* Problem to work on *
Report all lines of the data below that hold the word "print".

Records from a data source:
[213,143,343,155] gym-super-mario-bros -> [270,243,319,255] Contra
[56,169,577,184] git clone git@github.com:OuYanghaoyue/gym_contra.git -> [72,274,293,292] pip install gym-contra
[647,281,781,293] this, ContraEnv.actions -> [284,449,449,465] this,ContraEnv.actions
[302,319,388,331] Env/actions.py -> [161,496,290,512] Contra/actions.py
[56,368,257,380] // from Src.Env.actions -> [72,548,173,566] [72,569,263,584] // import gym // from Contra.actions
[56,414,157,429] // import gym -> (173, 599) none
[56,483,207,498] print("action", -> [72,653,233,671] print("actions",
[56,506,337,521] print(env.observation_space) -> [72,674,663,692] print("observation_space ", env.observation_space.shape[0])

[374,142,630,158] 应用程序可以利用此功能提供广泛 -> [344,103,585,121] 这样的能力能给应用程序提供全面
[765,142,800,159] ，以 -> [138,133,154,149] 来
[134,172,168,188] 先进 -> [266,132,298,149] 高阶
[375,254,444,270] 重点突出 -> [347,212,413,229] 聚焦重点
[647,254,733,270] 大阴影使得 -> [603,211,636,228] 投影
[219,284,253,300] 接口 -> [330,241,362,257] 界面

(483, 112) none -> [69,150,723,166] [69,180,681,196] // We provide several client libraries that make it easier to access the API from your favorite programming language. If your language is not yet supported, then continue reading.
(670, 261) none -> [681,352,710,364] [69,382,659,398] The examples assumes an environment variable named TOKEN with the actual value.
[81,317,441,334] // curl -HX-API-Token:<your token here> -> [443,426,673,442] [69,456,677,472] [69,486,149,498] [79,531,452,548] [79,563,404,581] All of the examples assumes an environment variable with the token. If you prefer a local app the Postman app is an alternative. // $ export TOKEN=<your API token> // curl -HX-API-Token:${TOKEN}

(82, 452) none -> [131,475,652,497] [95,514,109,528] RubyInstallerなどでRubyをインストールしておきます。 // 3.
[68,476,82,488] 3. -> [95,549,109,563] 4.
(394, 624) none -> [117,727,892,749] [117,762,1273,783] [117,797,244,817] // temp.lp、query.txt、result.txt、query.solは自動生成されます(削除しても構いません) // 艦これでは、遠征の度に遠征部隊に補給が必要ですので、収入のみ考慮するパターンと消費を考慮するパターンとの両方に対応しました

* Reply *
[56,483,207,498] print("action", -> [72,653,233,671] print("actions",
[56,506,337,521] print(env.observation_space) -> [72,674,663,692] print("observation_space ", env.observation_space.shape[0])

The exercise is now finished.